YOUR TASK
For the listing below, give the number of lines in which "Клавдия" occurs. Add nothing.

*** Opening DATA PROVIDED ***

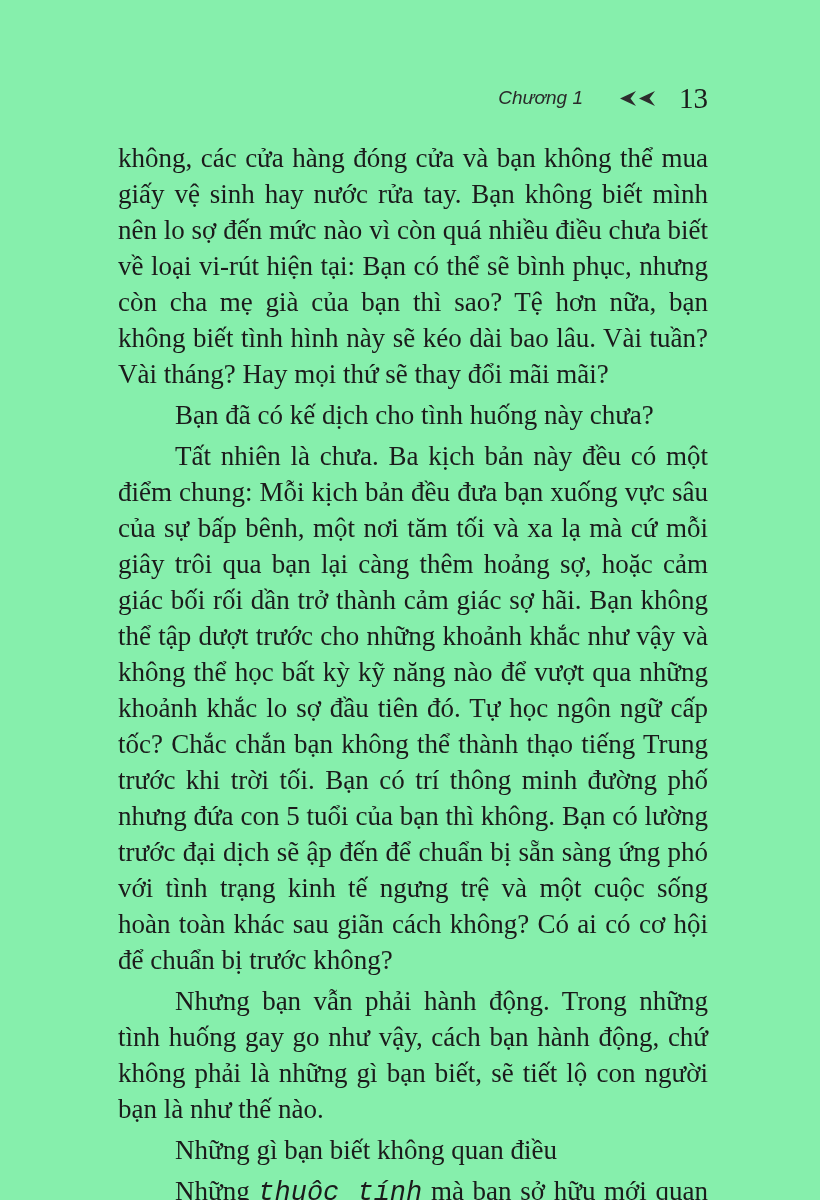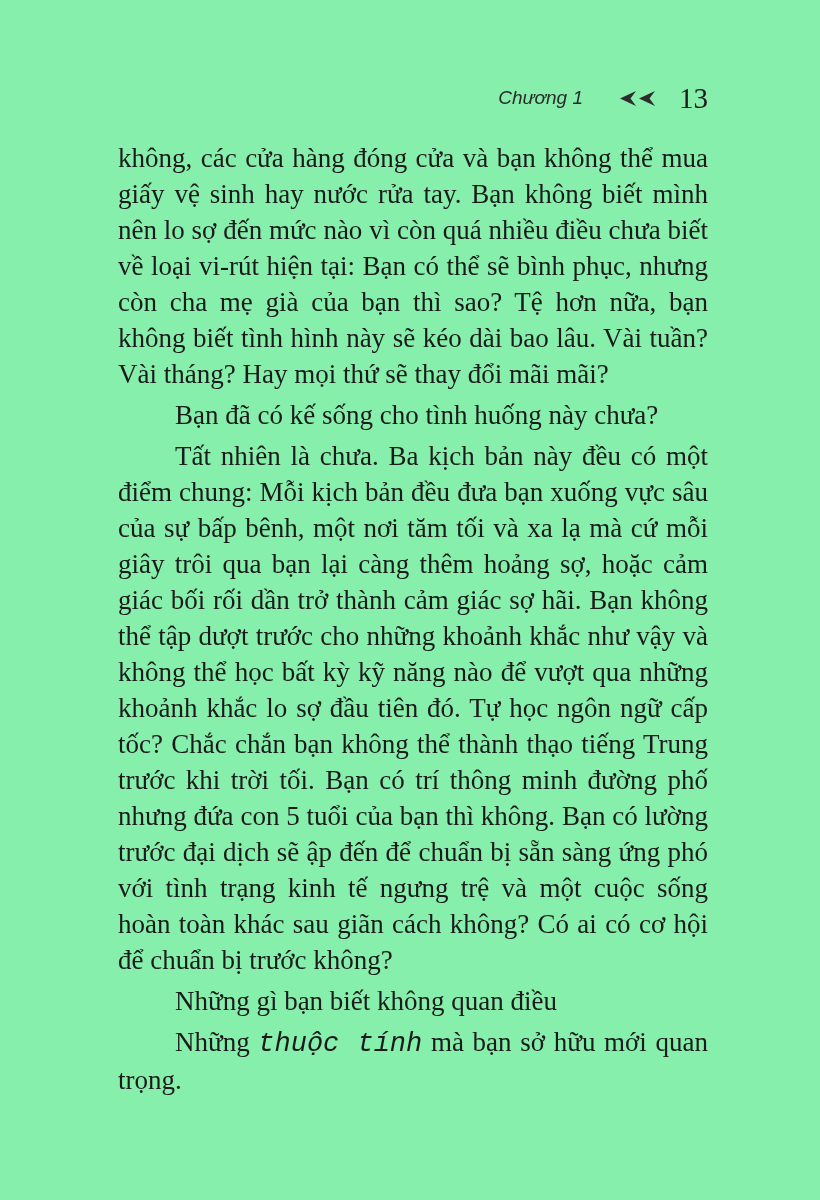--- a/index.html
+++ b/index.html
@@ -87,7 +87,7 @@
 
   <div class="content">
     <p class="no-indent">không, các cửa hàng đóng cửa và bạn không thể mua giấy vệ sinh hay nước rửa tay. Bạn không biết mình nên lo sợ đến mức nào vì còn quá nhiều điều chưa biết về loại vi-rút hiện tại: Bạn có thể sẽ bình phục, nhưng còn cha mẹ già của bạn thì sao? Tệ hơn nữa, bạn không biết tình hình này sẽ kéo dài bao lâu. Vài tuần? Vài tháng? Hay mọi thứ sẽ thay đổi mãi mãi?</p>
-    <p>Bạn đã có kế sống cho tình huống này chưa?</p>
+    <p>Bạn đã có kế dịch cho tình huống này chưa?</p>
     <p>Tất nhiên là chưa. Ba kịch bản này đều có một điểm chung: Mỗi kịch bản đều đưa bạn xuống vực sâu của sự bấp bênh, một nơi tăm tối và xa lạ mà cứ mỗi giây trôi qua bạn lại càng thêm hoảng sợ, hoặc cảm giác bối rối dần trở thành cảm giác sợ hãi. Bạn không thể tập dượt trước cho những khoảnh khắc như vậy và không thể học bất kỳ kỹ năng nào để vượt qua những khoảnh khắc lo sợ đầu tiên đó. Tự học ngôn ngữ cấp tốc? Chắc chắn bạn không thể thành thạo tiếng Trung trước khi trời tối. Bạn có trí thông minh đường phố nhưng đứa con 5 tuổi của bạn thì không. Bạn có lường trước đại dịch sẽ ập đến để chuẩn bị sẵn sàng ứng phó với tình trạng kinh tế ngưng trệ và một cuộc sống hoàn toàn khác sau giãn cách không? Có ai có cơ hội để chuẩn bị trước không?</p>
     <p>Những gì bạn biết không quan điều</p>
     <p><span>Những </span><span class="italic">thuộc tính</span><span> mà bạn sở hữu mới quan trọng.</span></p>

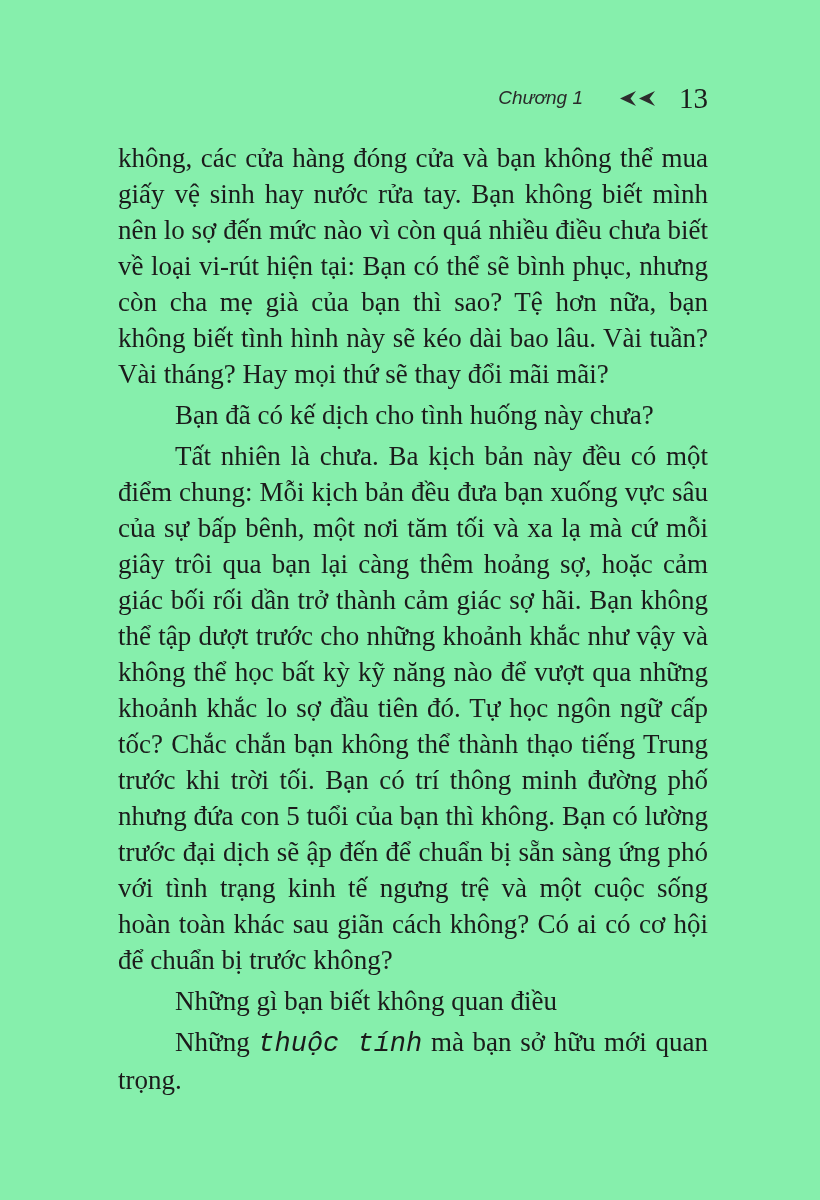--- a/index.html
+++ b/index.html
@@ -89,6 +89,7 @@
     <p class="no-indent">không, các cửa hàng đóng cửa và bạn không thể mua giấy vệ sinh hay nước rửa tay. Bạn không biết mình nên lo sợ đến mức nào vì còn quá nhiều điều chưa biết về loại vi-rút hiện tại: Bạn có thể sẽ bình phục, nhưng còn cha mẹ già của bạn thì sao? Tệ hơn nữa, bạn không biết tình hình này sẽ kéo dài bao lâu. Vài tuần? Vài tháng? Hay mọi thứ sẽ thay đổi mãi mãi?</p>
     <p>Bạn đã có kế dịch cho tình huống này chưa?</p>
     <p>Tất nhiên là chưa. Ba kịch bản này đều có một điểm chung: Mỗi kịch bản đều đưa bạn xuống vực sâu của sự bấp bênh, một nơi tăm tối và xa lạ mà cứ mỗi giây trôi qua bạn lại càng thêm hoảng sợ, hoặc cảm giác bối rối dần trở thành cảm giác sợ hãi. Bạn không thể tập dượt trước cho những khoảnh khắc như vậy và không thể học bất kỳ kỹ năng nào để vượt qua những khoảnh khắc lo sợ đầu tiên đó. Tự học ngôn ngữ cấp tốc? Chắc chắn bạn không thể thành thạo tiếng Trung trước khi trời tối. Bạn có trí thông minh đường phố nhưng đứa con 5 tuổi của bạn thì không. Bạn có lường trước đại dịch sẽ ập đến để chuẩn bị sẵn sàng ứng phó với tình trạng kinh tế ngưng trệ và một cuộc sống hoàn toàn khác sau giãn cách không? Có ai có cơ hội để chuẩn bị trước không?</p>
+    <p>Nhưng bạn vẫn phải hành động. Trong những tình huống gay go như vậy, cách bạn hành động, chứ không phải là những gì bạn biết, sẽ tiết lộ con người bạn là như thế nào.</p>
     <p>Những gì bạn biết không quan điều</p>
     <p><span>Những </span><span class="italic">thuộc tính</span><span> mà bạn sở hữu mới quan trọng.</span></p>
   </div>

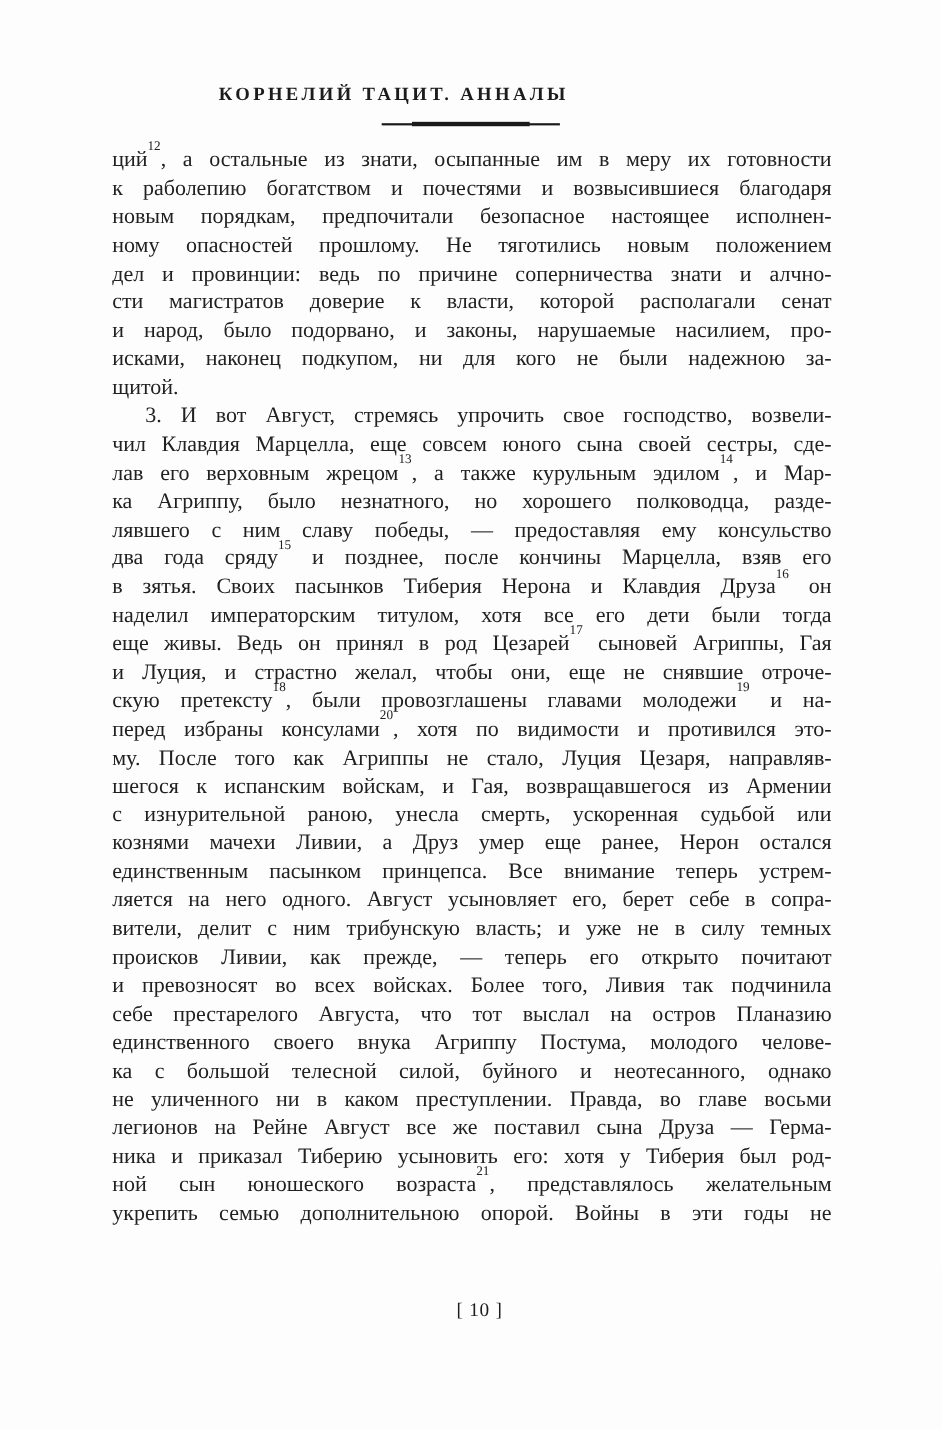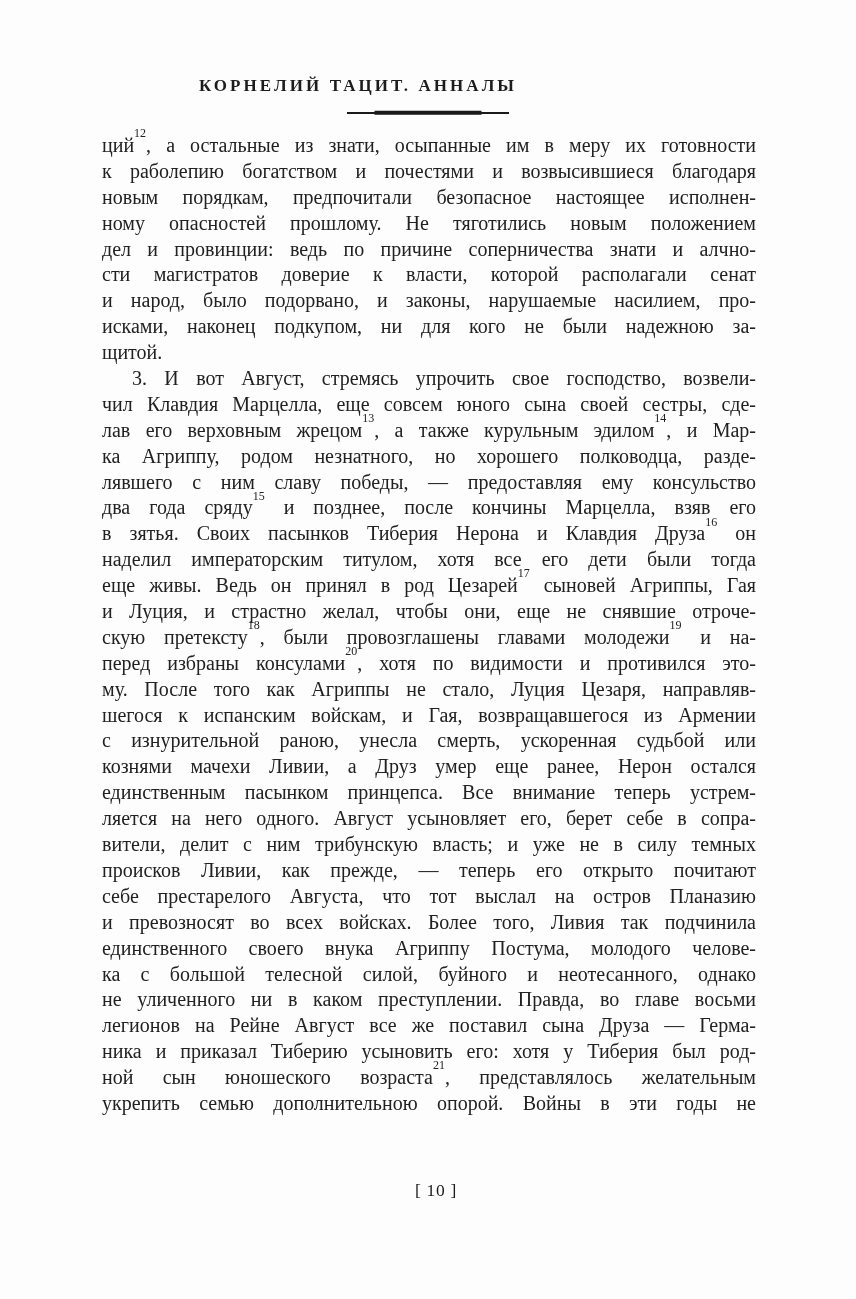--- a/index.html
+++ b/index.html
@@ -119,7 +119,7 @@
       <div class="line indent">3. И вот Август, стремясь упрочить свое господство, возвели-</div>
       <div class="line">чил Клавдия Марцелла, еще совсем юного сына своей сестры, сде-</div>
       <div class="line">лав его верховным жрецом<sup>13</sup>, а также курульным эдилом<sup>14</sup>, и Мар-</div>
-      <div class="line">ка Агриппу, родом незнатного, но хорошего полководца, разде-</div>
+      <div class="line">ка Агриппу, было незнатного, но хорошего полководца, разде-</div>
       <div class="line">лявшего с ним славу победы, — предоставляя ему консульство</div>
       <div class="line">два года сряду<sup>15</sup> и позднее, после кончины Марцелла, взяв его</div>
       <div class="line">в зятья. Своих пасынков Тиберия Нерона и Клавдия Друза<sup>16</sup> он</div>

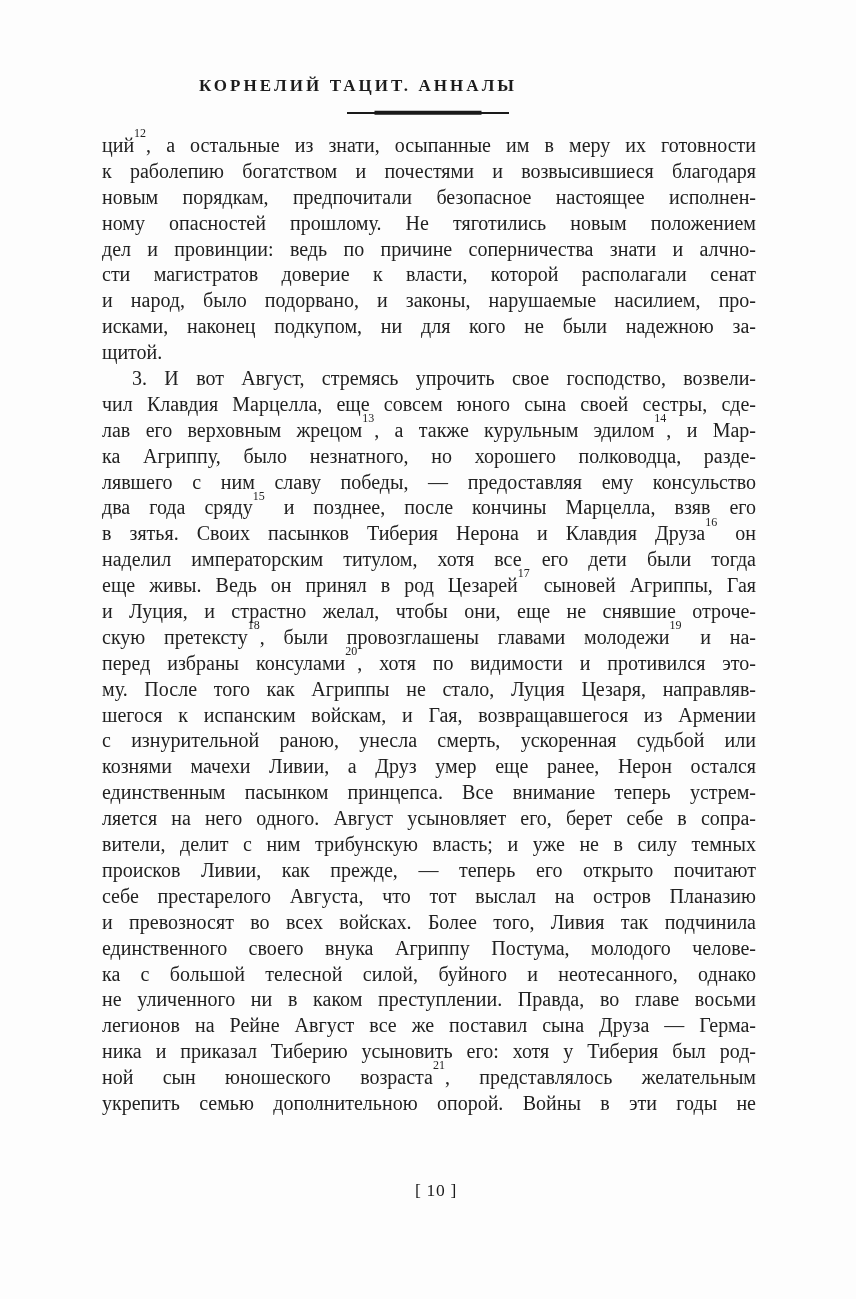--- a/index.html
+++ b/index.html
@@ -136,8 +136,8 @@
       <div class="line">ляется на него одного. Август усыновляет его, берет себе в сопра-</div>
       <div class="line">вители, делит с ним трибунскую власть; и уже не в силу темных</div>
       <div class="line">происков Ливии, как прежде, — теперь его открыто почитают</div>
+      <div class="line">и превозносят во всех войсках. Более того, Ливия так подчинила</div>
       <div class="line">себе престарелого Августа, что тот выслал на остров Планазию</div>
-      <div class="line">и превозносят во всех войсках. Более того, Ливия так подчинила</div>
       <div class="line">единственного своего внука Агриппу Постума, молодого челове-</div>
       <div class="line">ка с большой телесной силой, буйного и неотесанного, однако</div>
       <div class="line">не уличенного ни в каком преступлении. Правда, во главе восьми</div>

*** Closing DATA PROVIDED ***

EXERCISE OUTPUT
2